Shortly after Lopatin moved to Detroit and took his JCRC/AJC position in 2019, the group held the first such event at a different church. A follow-up was delayed due to the pandemic, but there was interest from both parties in hosting an activity at Shrine. Staff at the archdiocese said a Jewish outreach event had not been held there in three decades — not since the church publicly apologized for Coughlin’s antisemitism, in 1992.
“Father Coughlin was a force to be reckoned with in the 1930s. Getting that place built was a feat,” David Conrad, coordinator of interfaith relations at the archdiocese, told JTA. But, he said, “when you have to get our government and the Pope in Rome involved to shut down his views and his antisemitism, that’s a stain on our history. That’s an unavoidable fact. And it has to be recognized.”
The pairing of organizations at the head of the May 31 event made for an interesting historical wrinkle: The Detroit JCRC/AJC was originally founded in 1937 as the Jewish Community Council of Metropolitan Detroit, and one of its first orders of business was to publicly oppose Coughlin’s broadcasts as antisemitic. Meanwhile, the Archdiocese of Detroit supported and protected Coughlin for the first decade of his broadcasting career, until 1937, when the death of the area’s bishop combined with Coughlin’s escalating bad press led the Vatican to appoint a new bishop, Ed Mooney, who worked more aggressively to control the Radio Priest’s rhetoric.

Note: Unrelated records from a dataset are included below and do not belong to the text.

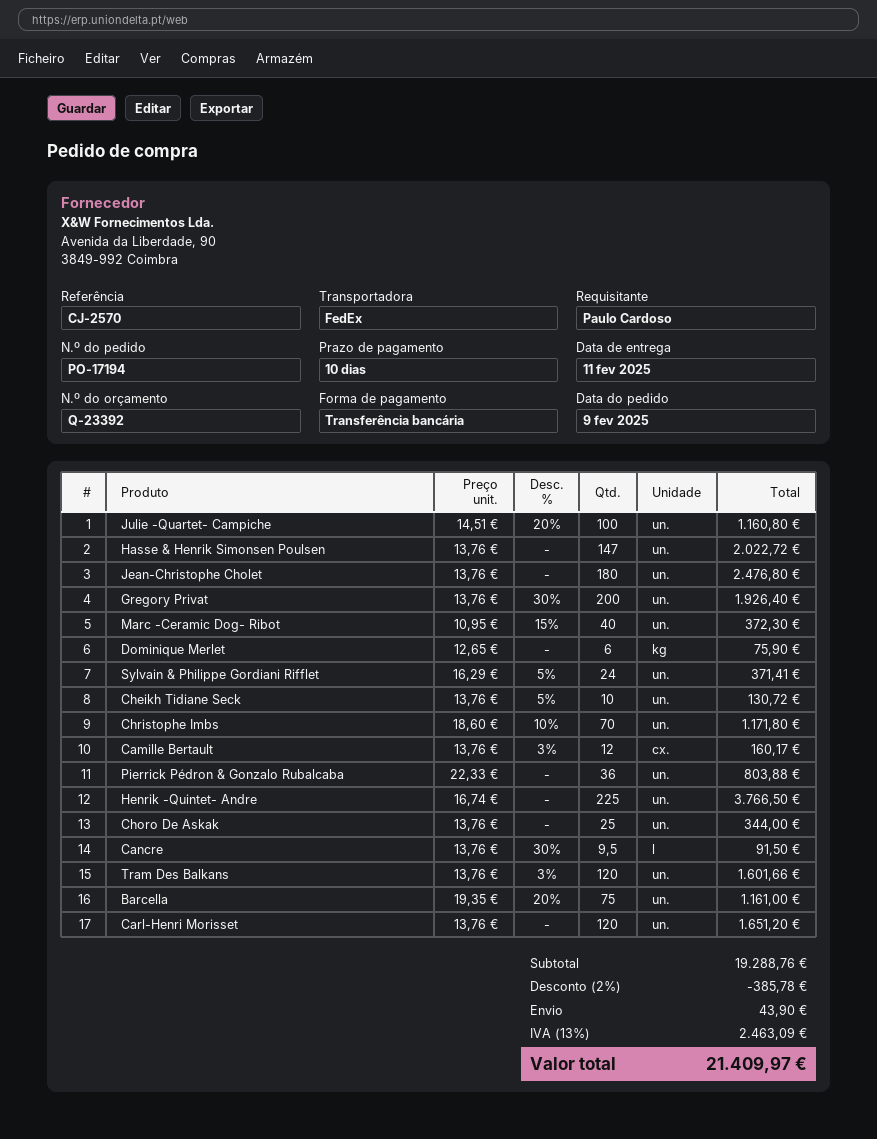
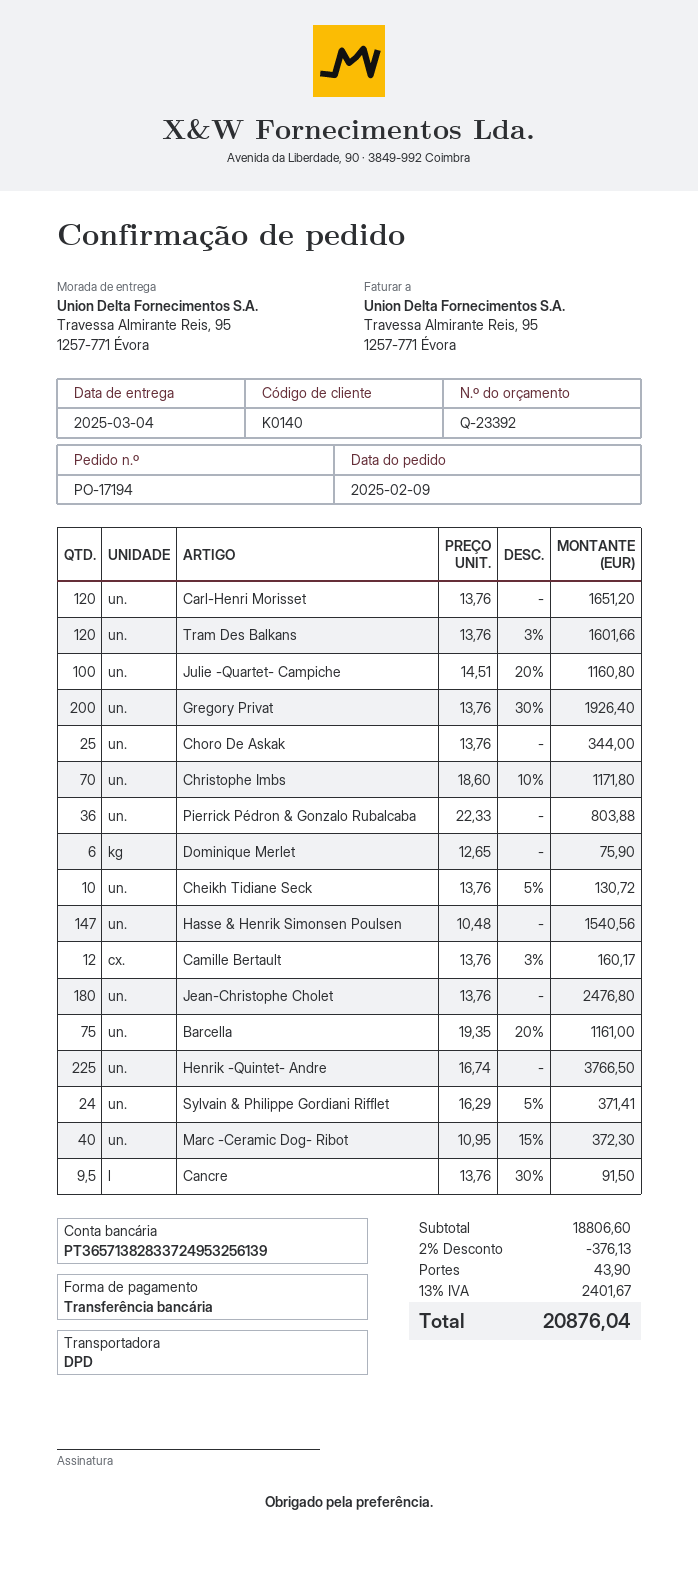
delivery date: 2025-02-11 -> 2025-03-04
shipping method: FedEx -> DPD
Hasse & Henrik Simonsen Poulsen: 147 x 13.76 = 2022.72 -> 147 x 10.48 = 1540.56
subtotal: 19288.76 -> 18806.60
discount: 2% = 385.78 -> 2% = 376.13
tax: 13% = 2463.09 -> 13% = 2401.67
total: 21409.97 -> 20876.04

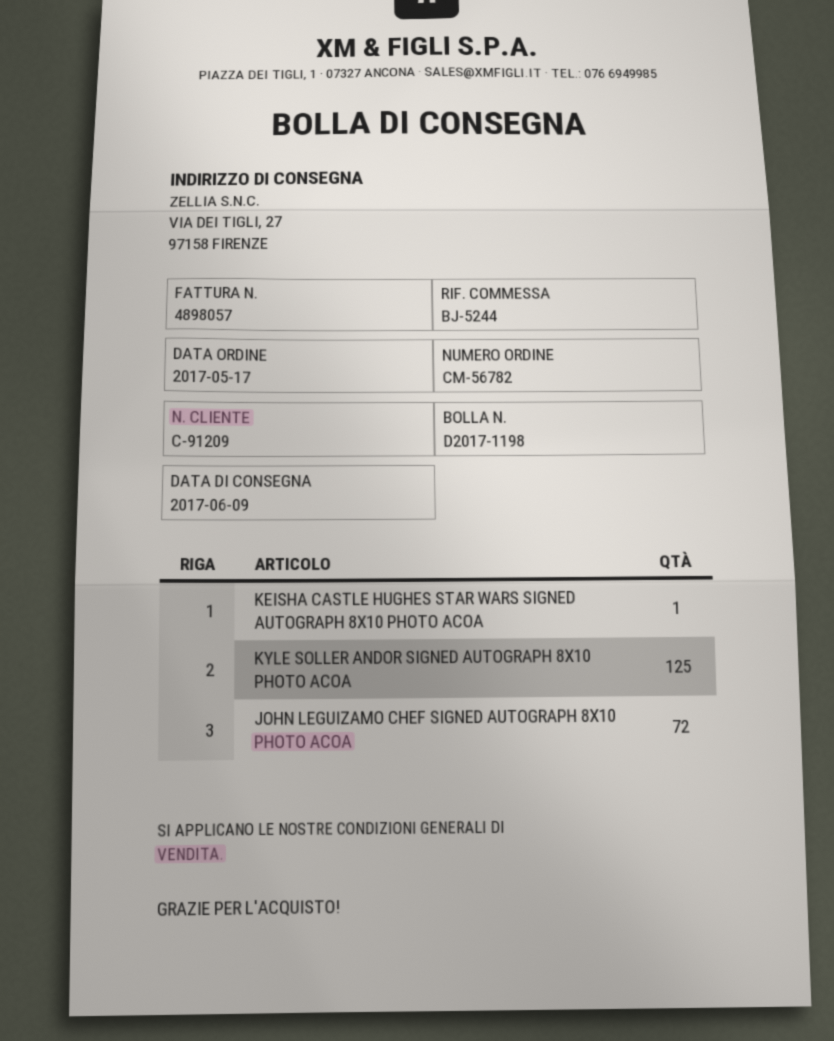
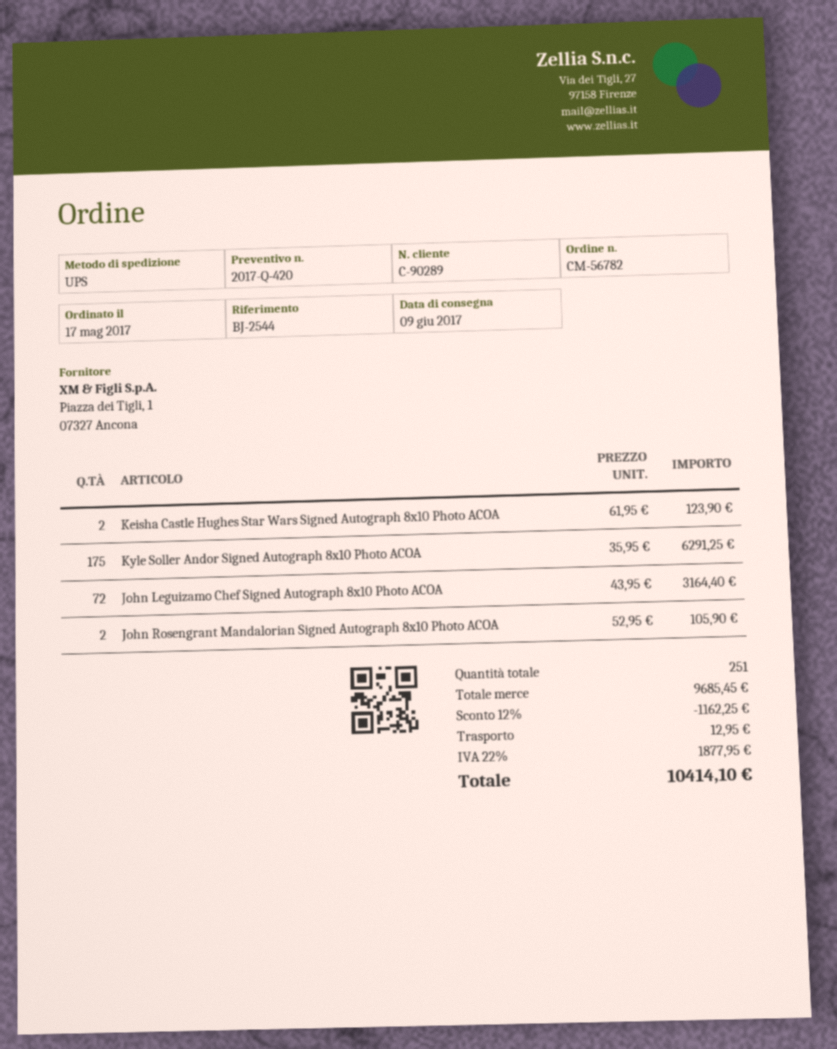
customer number: C-91209 -> C-90289
reference: BJ-5244 -> BJ-2544
KEISHA CASTLE HUGHES STAR WARS SIGNED AUTOGRAPH 8X10 PHOTO ACOA: 1 -> 2
KYLE SOLLER ANDOR SIGNED AUTOGRAPH 8X10 PHOTO ACOA: 125 -> 175
John Rosengrant Mandalorian Signed Autograph 8x10 Photo ACOA: none -> 2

Coughlin’s name was rarely mentioned during the program itself, although Robert Fastiggi, a historian at Sacred Heart Major Seminary in Detroit, opened his talk from the priest’s old dais by stating, “Father Coughlin was antisemitic.”
He added that there remained elements of antisemitism in the Church today, before running through a history of Jewish-Catholic relations that climaxed with Pope Paul VI’s 1965 reading of Nostra aetate, the papal declaration that Jews were not to blame for the death of Jesus Christ.
But during the Q&A section, Jewish attendee Levi Smith, vice president of a foundation devoted to the legacy of Detroit Jewish architect Albert Kahn, made a note of the venue’s history.
“Speaking on behalf of myself and a lot of other people in our community, when we drive past the Shrine we get scared,” Smith said. “Because of Father Coughlin.”
He asked if there were plans to change the wording on Shrine’s plaque and website to more accurately reflect Coughlin’s true nature. He offered to be part of any discussion on the subject: “Let’s sit down, let’s talk, and let’s come up with some improvements.”
After the lectures ended, attendees were invited to take a guided tour of the church, which will mark its centennial in 2026. They were also invited to a dessert reception, which the church’s monsignor, Patrick Halfpenny, took care to note was kosher.
As some of the Jews in attendance followed the tour guide, a Shrine parishioner named Don Irwin approached Smith to tell him that there was a committee at the church reexamining its history, and Coughlin’s, in anticipation of its 100th anniversary.
The committee had rewritten the plaques and were awaiting approval to mount them, Irwin said. The new history would more openly acknowledge Coughlin’s antisemitism and discuss its efforts to assert its identity in the post-Coughlin years. Would Smith like to be a part of it?
Smith looked around at the church’s interior, at its high, arched ceilings and mounted artifacts of an antisemite who had once delivered his sermons to the world.
“God,” he said, “brought us together.”